[Start of section]

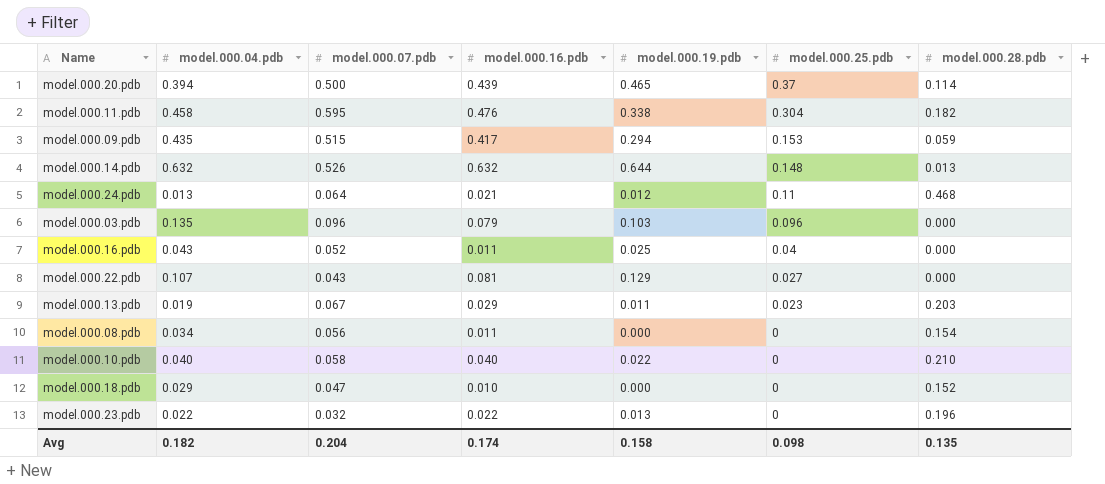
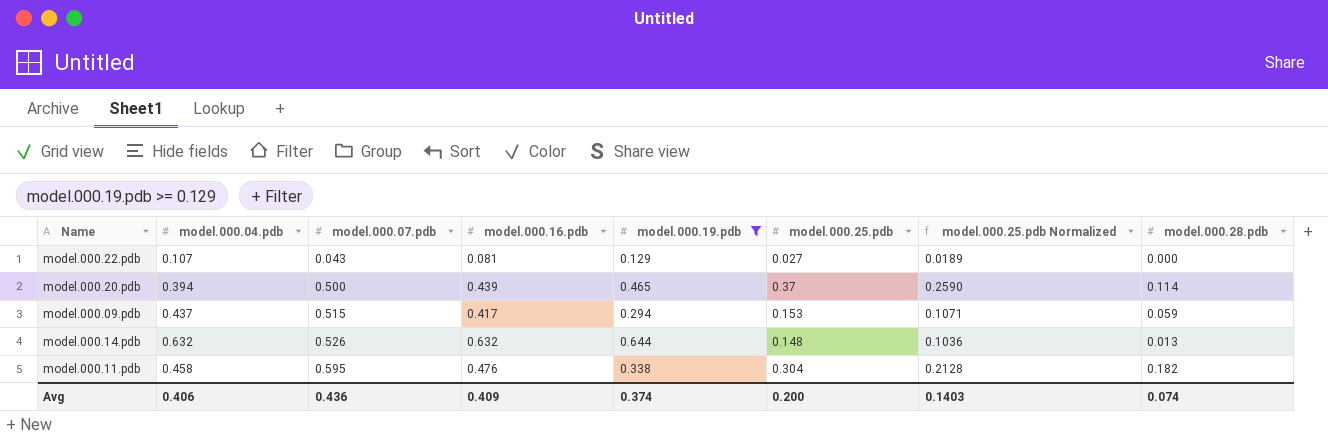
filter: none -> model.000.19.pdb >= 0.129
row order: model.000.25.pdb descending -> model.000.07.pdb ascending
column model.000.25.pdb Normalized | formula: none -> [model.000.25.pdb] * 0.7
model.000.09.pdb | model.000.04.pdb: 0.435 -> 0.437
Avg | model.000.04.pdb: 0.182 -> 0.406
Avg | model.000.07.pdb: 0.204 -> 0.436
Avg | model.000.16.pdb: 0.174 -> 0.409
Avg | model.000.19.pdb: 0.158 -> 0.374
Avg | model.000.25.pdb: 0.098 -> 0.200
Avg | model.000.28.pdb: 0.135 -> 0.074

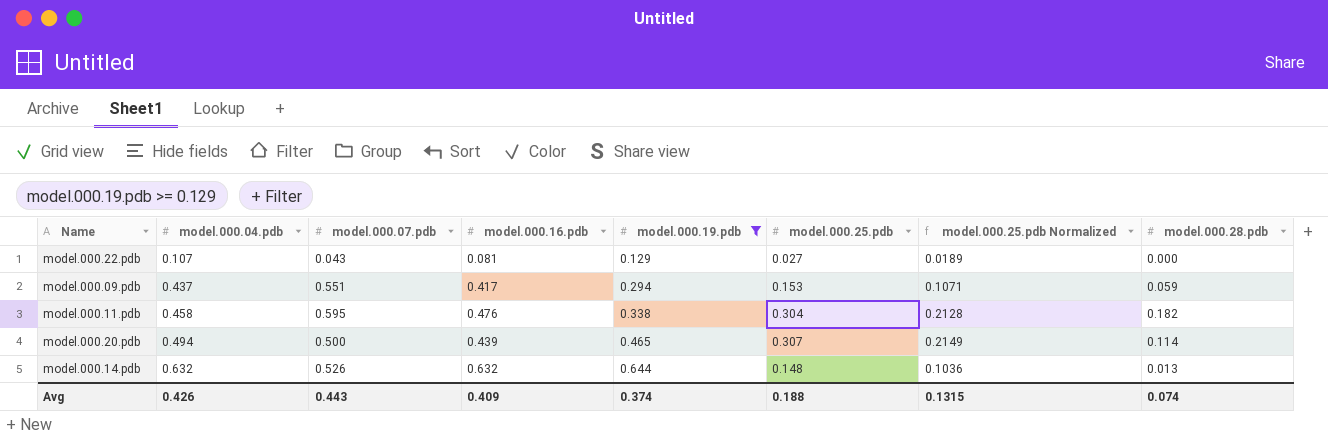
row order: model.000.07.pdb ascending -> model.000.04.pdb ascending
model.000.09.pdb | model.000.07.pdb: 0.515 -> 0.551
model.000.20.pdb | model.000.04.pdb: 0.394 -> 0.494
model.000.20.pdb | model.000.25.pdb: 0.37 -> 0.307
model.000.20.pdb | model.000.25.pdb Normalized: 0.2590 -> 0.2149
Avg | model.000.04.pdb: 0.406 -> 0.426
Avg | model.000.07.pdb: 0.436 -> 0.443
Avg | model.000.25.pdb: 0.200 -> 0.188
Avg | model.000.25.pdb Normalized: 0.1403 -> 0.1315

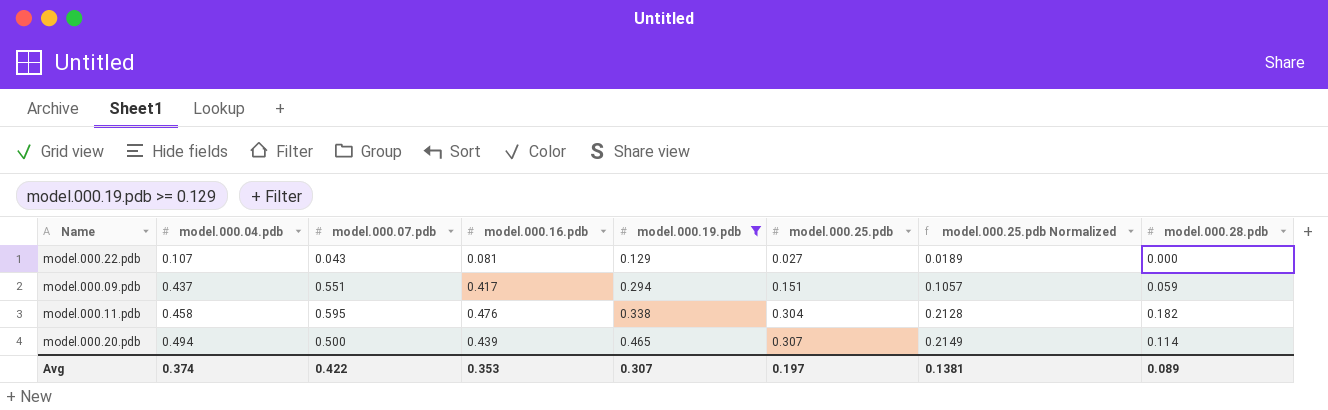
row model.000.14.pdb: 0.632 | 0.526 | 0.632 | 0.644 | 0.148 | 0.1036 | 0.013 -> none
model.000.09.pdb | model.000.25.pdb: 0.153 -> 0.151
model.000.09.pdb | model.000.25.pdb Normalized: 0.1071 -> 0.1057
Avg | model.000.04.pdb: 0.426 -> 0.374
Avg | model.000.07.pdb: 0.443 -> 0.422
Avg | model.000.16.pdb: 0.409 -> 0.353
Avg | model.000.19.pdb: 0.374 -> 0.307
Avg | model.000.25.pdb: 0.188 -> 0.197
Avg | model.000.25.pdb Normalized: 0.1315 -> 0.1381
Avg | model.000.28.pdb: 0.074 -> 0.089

[End of section]
[Start of section]

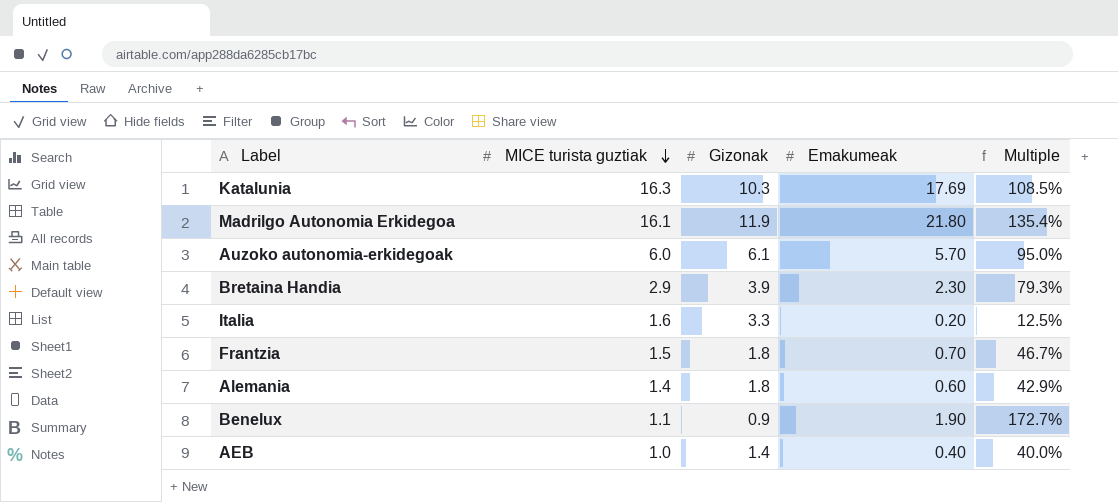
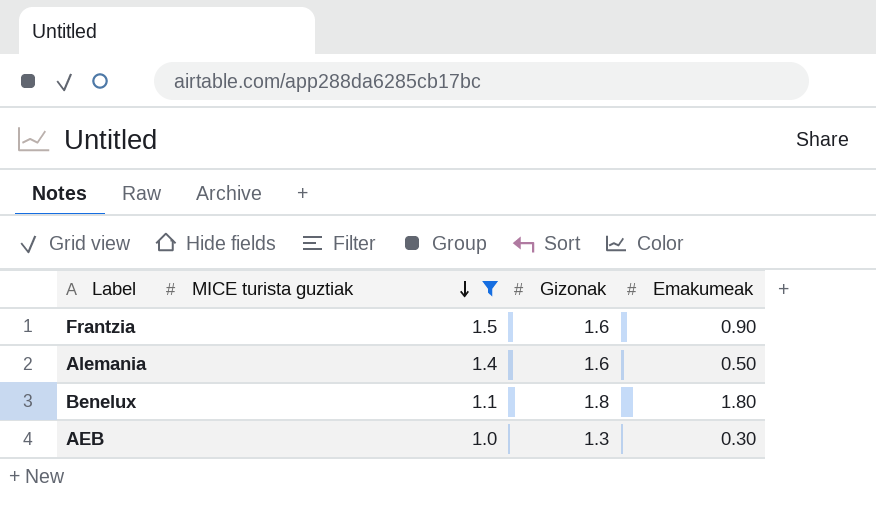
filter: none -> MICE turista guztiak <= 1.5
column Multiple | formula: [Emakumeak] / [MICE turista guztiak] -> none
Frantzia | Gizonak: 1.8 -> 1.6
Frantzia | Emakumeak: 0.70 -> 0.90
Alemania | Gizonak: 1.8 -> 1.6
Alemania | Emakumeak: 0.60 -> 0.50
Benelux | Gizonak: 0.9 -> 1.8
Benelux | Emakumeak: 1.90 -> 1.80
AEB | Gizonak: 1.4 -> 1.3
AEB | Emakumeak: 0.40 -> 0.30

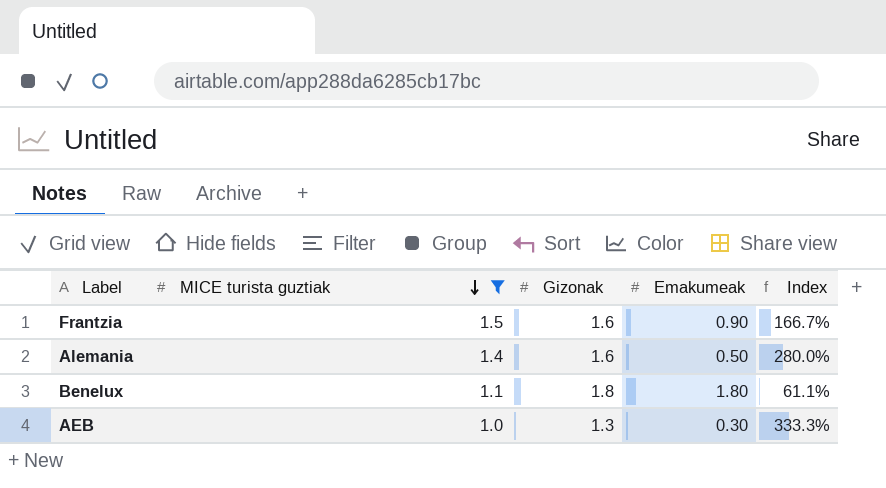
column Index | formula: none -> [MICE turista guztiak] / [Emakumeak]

[End of section]
[Start of section]

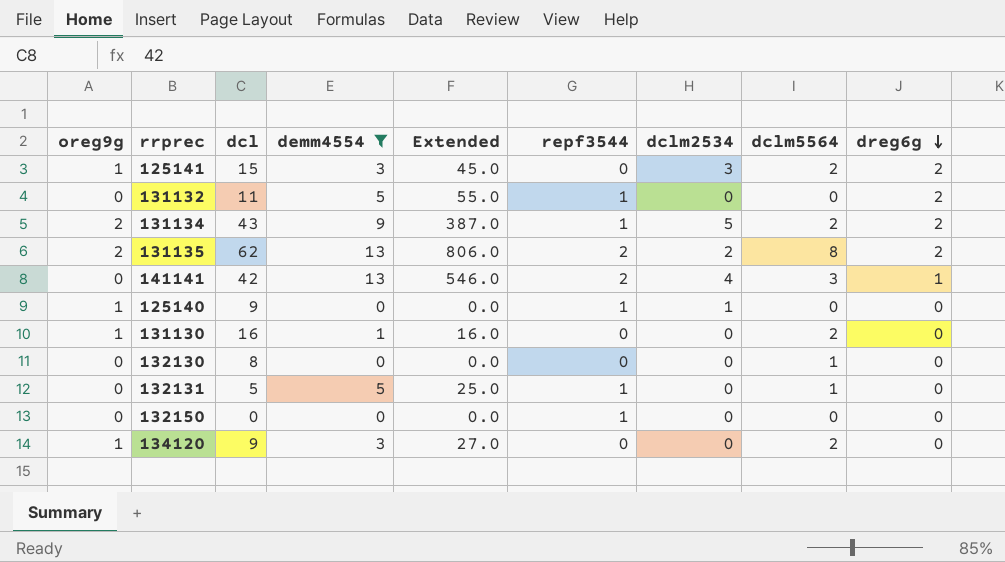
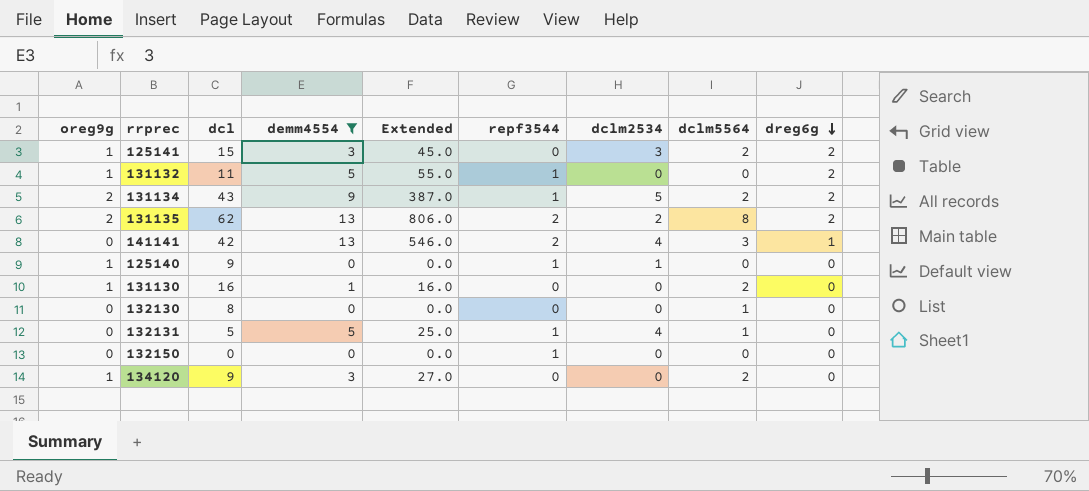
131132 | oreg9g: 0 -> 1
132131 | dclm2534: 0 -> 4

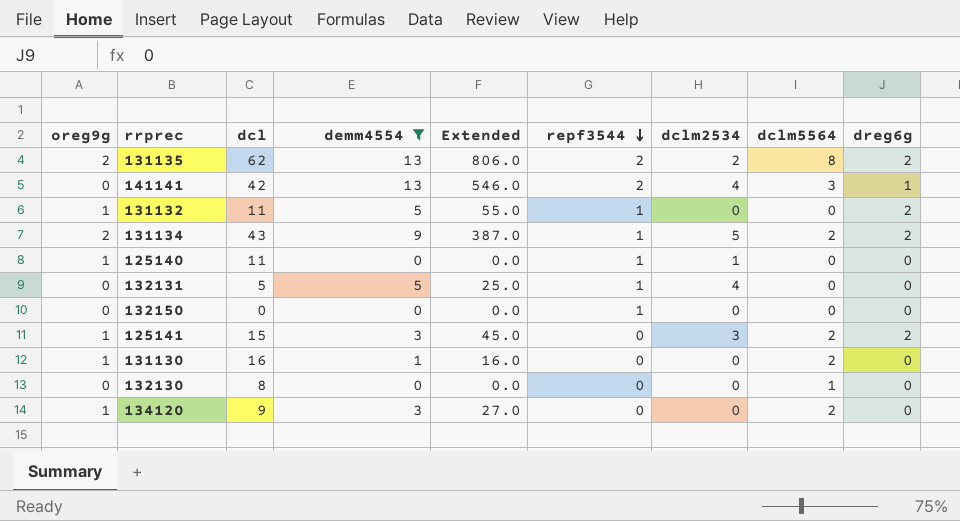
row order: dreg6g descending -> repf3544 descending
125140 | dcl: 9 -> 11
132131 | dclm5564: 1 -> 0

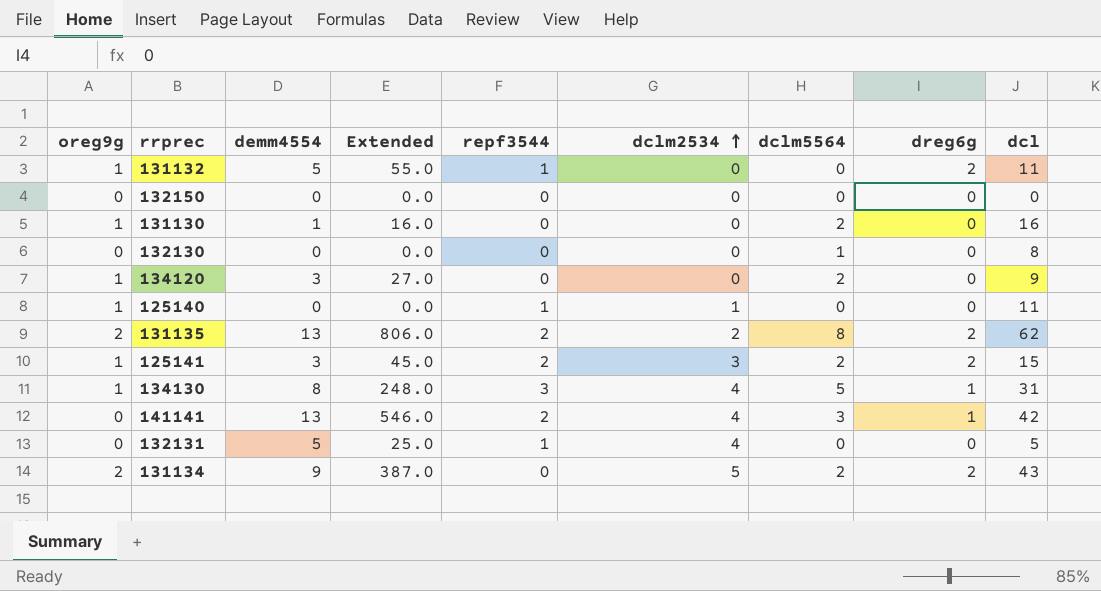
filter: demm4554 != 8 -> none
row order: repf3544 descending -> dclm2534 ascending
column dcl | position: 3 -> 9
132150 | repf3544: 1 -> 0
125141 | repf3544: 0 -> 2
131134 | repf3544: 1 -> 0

[End of section]

EXERCISE BRIEF
Precisely those lines above that run from the line with "filter: none -> model.000.19.pdb >= 0.129" up to and including the line with "Avg | model.000.28.pdb: 0.074 -> 0.089" are to be set down, with the pictures omitted.

REPLY
filter: none -> model.000.19.pdb >= 0.129
row order: model.000.25.pdb descending -> model.000.07.pdb ascending
column model.000.25.pdb Normalized | formula: none -> [model.000.25.pdb] * 0.7
model.000.09.pdb | model.000.04.pdb: 0.435 -> 0.437
Avg | model.000.04.pdb: 0.182 -> 0.406
Avg | model.000.07.pdb: 0.204 -> 0.436
Avg | model.000.16.pdb: 0.174 -> 0.409
Avg | model.000.19.pdb: 0.158 -> 0.374
Avg | model.000.25.pdb: 0.098 -> 0.200
Avg | model.000.28.pdb: 0.135 -> 0.074

row order: model.000.07.pdb ascending -> model.000.04.pdb ascending
model.000.09.pdb | model.000.07.pdb: 0.515 -> 0.551
model.000.20.pdb | model.000.04.pdb: 0.394 -> 0.494
model.000.20.pdb | model.000.25.pdb: 0.37 -> 0.307
model.000.20.pdb | model.000.25.pdb Normalized: 0.2590 -> 0.2149
Avg | model.000.04.pdb: 0.406 -> 0.426
Avg | model.000.07.pdb: 0.436 -> 0.443
Avg | model.000.25.pdb: 0.200 -> 0.188
Avg | model.000.25.pdb Normalized: 0.1403 -> 0.1315

row model.000.14.pdb: 0.632 | 0.526 | 0.632 | 0.644 | 0.148 | 0.1036 | 0.013 -> none
model.000.09.pdb | model.000.25.pdb: 0.153 -> 0.151
model.000.09.pdb | model.000.25.pdb Normalized: 0.1071 -> 0.1057
Avg | model.000.04.pdb: 0.426 -> 0.374
Avg | model.000.07.pdb: 0.443 -> 0.422
Avg | model.000.16.pdb: 0.409 -> 0.353
Avg | model.000.19.pdb: 0.374 -> 0.307
Avg | model.000.25.pdb: 0.188 -> 0.197
Avg | model.000.25.pdb Normalized: 0.1315 -> 0.1381
Avg | model.000.28.pdb: 0.074 -> 0.089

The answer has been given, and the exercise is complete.